Après la prise de Kaboul par les Taliban le 15 août dernier, quelques 100 000 personnes ont pu bénéficier du pont aérien pour fuir le pays, mais la grande majorité n’a pas pu être évacuée. Ce tri dramatique prolonge les filtrages effectués dans le cadre des politiques internationales d’asile des Afghans, qui, depuis une vingtaine d’année, restreignent drastiquement toute mobilité légale.
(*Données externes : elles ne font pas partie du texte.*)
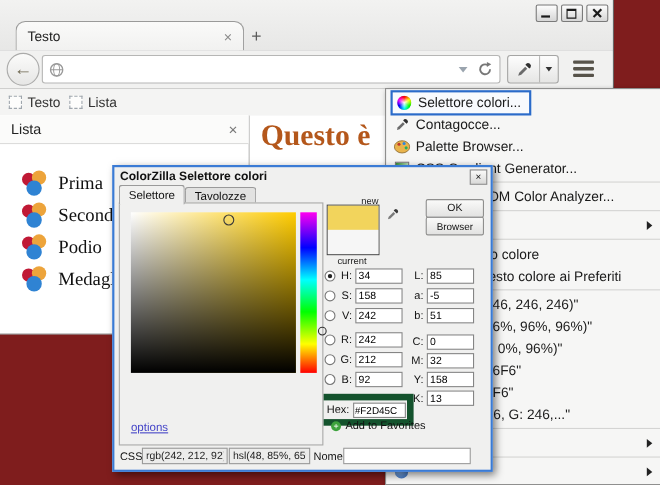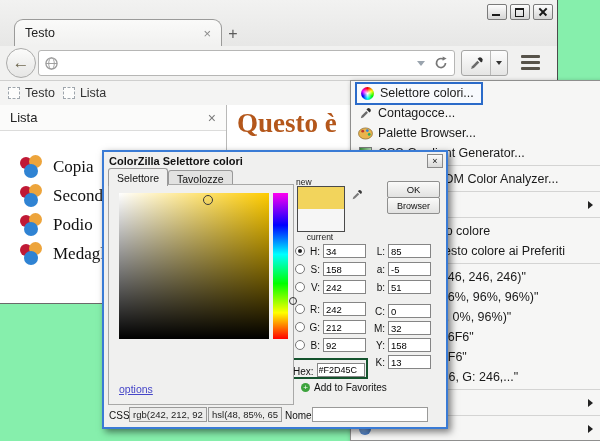--- a/index.html
+++ b/index.html
@@ -1,16 +1,16 @@
 <!DOCTYPE html>
 <html><head>
 <meta charset="utf-8">
 <style>
   html,body{margin:0;padding:0;background:#333;}
-  #screen{position:relative;width:600px;height:441px;background:#86efac;overflow:hidden;
+  #screen{position:relative;width:600px;height:441px;background:#7f1d1d;overflow:hidden;
           font-family:"Liberation Sans",sans-serif;-webkit-font-smoothing:antialiased;}
   *{box-sizing:content-box;}
 
   
   .window{position:absolute;left:0;top:0;width:557px;height:303px;background:#EFEFEE;
           border-right:1px solid #4c4c4c;border-bottom:1px solid #6a6a6a;}
   .titlebar{position:absolute;left:0;top:0;right:0;height:46px;
             background:linear-gradient(#F2F2F1,#E7E7E6);border-bottom:1px solid #B5B5B4;}
   .winctrls{position:absolute;right:4px;top:4px;display:flex;}
   .winbtn{width:18px;height:14px;margin-left:3px;border:1px solid #7a7a7a;border-radius:2px;
@@ -97,39 +97,39 @@
   .dtab.active{left:4px;top:16px;height:17px;background:#F0F0EF;z-index:3;}
   .dtab.idle{left:64px;top:18px;height:15px;background:#E2E2E1;z-index:1;}
   .dpanel{position:absolute;left:4px;top:32px;width:184px;height:219px;border:1px solid #A9A9A8;background:#F0F0EF;z-index:2;}
   .sv{position:absolute;left:10px;top:8px;width:150px;height:146px;
       background:linear-gradient(to top,#000,rgba(0,0,0,0) 100%),linear-gradient(to right,#fff,#FFCC00);}
   .sv-marker{position:absolute;left:84px;top:2px;width:8px;height:8px;border:1.5px solid #3a3a3a;border-radius:50%;}
   .hue{position:absolute;left:164px;top:8px;width:15px;height:146px;
        background:linear-gradient(#FF00F0,#0000FF 22%,#00FFFF 42%,#00FF00 62%,#FFFF00 82%,#FF0000 100%);}
   .hue-marker{position:absolute;left:180px;top:112px;width:6px;height:6px;border:1px solid #333;border-radius:50%;}
   .options{position:absolute;left:10px;top:198px;color:#4646C8;text-decoration:underline;font-size:10.5px;}
-  .new-lbl{position:absolute;left:192px;top:25px;width:48px;text-align:left;font-size:8.5px;color:#222;}
+  .new-lbl{position:absolute;left:192px;top:25px;width:48px;text-align:right;font-size:8.5px;color:#222;}
   .cur-lbl{position:absolute;left:192px;top:80px;width:48px;text-align:center;font-size:8.5px;color:#222;}
   .preview{position:absolute;left:193px;top:34px;width:46px;height:44px;border:1px solid #4a4a4a;}
   .preview .pnew{height:50%;}
   .preview .pcur{height:50%;}
   .dropper-sm{position:absolute;left:247px;top:37px;}
   .dbtn{position:absolute;left:283px;width:51px;height:15px;border:1px solid #8F8F8E;border-radius:2px;
         background:linear-gradient(#FAFAF9,#E2E2E1);display:flex;align-items:center;justify-content:center;font-size:9.5px;}
   .dbtn.ok{top:29px;} .dbtn.cancel{top:45px;font-size:9px;}
   .frow{position:absolute;display:flex;align-items:center;height:14px;}
   .frow .radio{width:8px;height:8px;border:1px solid #777;border-radius:50%;background:#fff;margin-right:2px;
                display:flex;align-items:center;justify-content:center;flex:none;}
   .frow .radio.on::after{content:"";width:4px;height:4px;background:#222;border-radius:50%;}
   .frow .flab{width:13px;text-align:right;margin-right:3px;font-size:10px;}
   .frow input{width:37px;height:12px;border:1px solid #858585;background:#fff;font-size:9.5px;
               font-family:"Liberation Sans",sans-serif;padding:0 2px;margin:0;}
   .lcol{left:191px;} .rcol{left:264px;} .rcol .flab{width:17px;}
-  .hexbox{position:absolute;left:184px;top:206px;width:76px;height:17px;border:2px solid #14532d;
-          display:flex;align-items:flex-end;background:#F0F0EF;}
+  .hexbox{position:absolute;left:184px;top:206px;width:76px;height:17px;border:6px solid #14532d;
+          display:flex;align-items:center;background:#F0F0EF;}
   .hexbox .flab{margin-left:3px;font-size:10px;}
   .hexbox input{width:44px;height:12px;border:1px solid #858585;background:#fff;font-size:9px;
                 font-family:"Liberation Sans",sans-serif;padding:0 1px;margin-left:3px;}
   .addfav{position:absolute;left:197px;top:230px;display:flex;align-items:center;font-size:10px;}
   .addfav .plus{width:9px;height:9px;border-radius:50%;background:#3DA33D;color:#fff;font-size:8px;line-height:9px;
                 text-align:center;margin-right:4px;flex:none;}
   .css-lbl{position:absolute;left:5px;top:258px;font-size:10px;}
   .nome-lbl{position:absolute;left:181px;top:258px;font-size:10px;}
   .cfield{position:absolute;top:255px;height:13px;border:1px solid #9A9A99;background:#ECECEB;
           font-size:9.5px;font-family:"Liberation Sans",sans-serif;padding:0 3px;margin:0;color:#222;}
@@ -212,21 +212,21 @@
           <span class="sb-title">Lista</span>
           <span class="sb-close">×</span>
         </div>
         <div class="sb-items">
           <div class="sb-item">
             <span class="tri-icon">
                 <span class="c-red"></span>
                 <span class="c-org"></span>
                 <span class="c-blu"></span>
               </span>
-            <span>Copia</span>
+            <span>Prima</span>
           </div>
           <div class="sb-item">
             <span class="tri-icon">
                 <span class="c-red"></span>
                 <span class="c-org"></span>
                 <span class="c-blu"></span>
               </span>
             <span>Seconda</span>
           </div>
           <div class="sb-item">

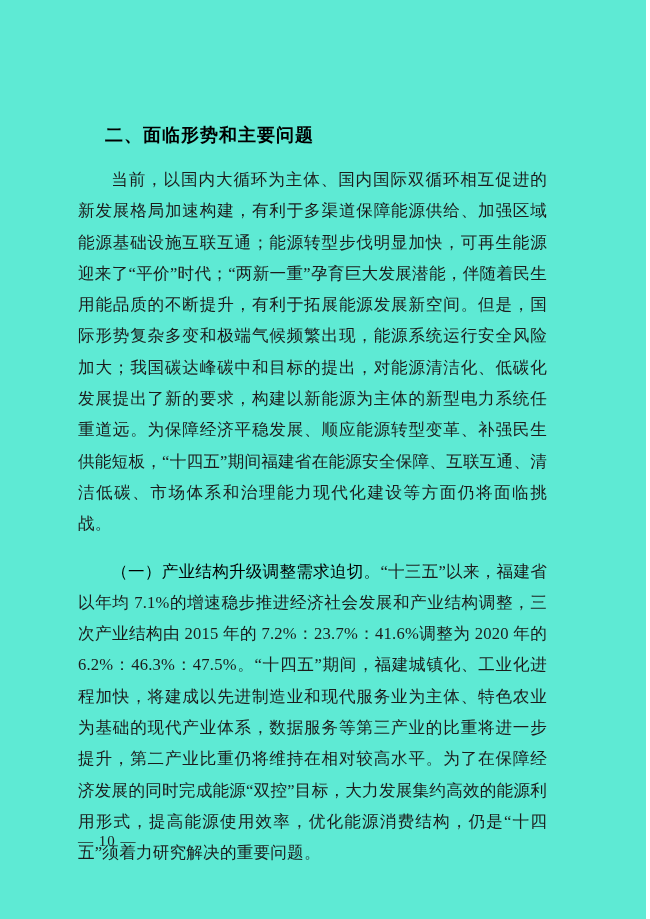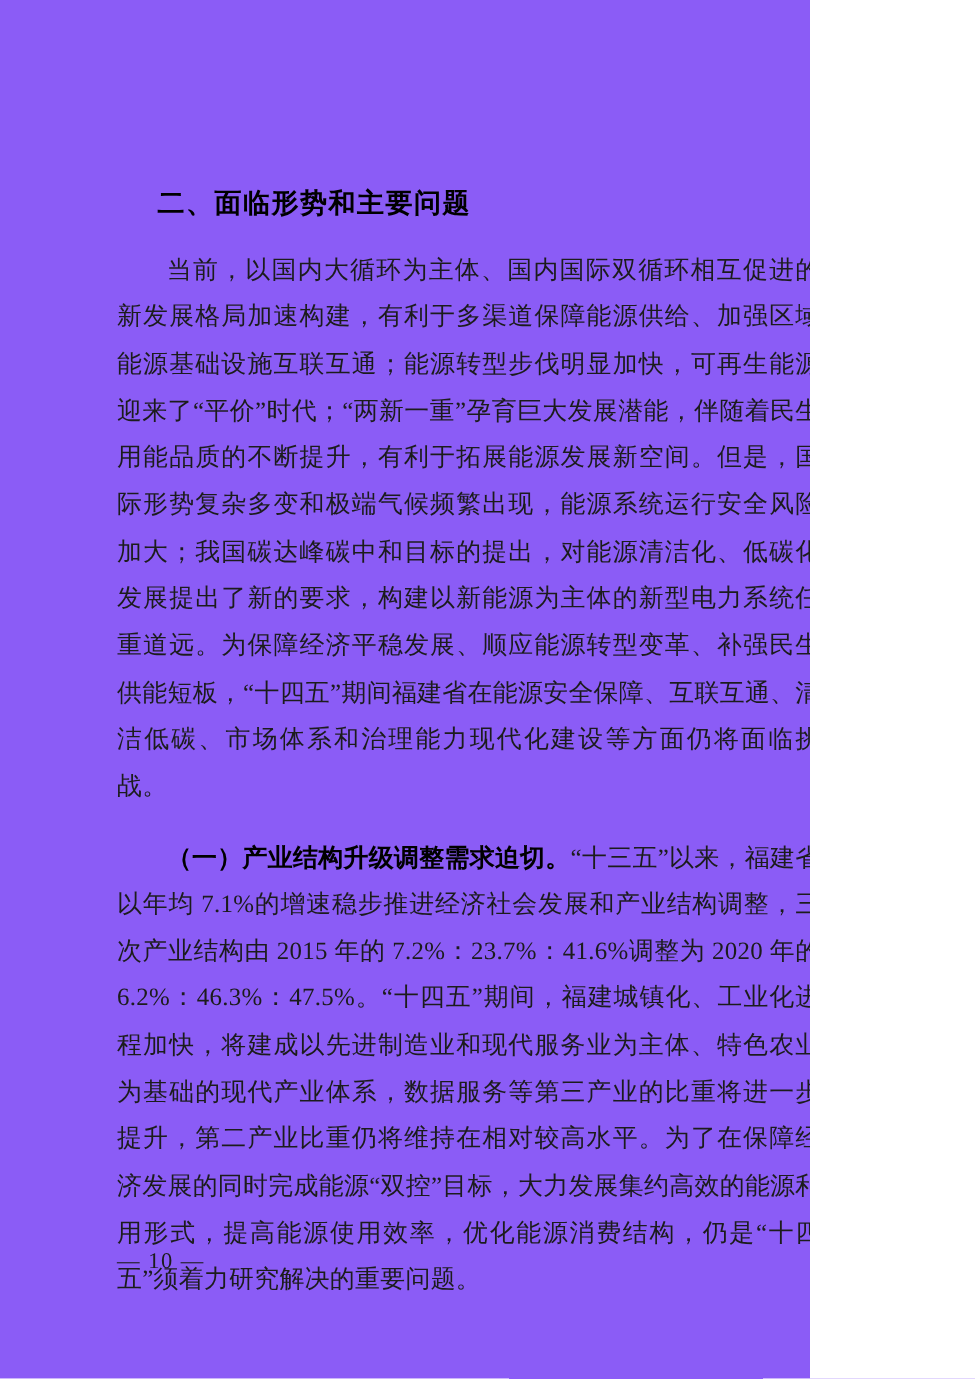--- a/index.html
+++ b/index.html
@@ -2,23 +2,23 @@
 <html><head>
 <meta charset="utf-8">
 <style>
   html, body {
     margin: 0;
     padding: 0;
     background: #ffffff;
   }
   .page {
     position: relative;
-    width: 540px;
+    width: 646px;
     height: 919px;
-    background: #8b5cf6;
+    background: #5eead4;
     color: #1c1c1c;
     font-family: "Liberation Serif", "DejaVu Serif", serif;
     overflow: hidden;
   }
   .content {
     position: absolute;
     left: 62px;
     top: 122px;
     width: 501px;
   }
@@ -37,21 +37,21 @@
     font-size: 16.6px;
     line-height: 31.3px;
     text-align: justify;
     text-indent: 2em;
     letter-spacing: 0.2px;
     word-break: break-all;
     color: #1c1c1c;
   }
   .para .bold-lead {
     font-family: "Liberation Sans", "DejaVu Sans", sans-serif;
-    font-weight: 700;
+    font-weight: 400;
     color: #000000;
   }
   .footer-page-number {
     position: absolute;
     left: 78px;
     top: 833px;
     font-size: 15px;
     letter-spacing: 1px;
     color: #1c1c1c;
   }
L’évacuation qui a suivi le retour au pouvoir, en août dernier, des Taliban à Kaboul a été relayée par les médias du monde entier. Aux côtés du personnel expatrié des ambassades et des forces militaires, quelques 100 000 Afghans ont bénéficié, eux aussi, du pont aérien. Mais ils n’étaient pas les seuls à vouloir partir. Les images et les récits des Afghans massés à l’intérieur et autour de l’aéroport de la capitale afghane, prêts à tout pour monter à bord d’un avion, ont ému et indigné beaucoup d’entre nous.

D’aucuns y ont vu une manifestation de la précipitation déclenchée par la rapidité de la conquête de Kaboul par les Taliban ; d’autres y ont vu une preuve de la peur suscitée par ceux-ci ; d’autres encore considèrent ces images comme le symbole de l’échec occidental en Afghanistan.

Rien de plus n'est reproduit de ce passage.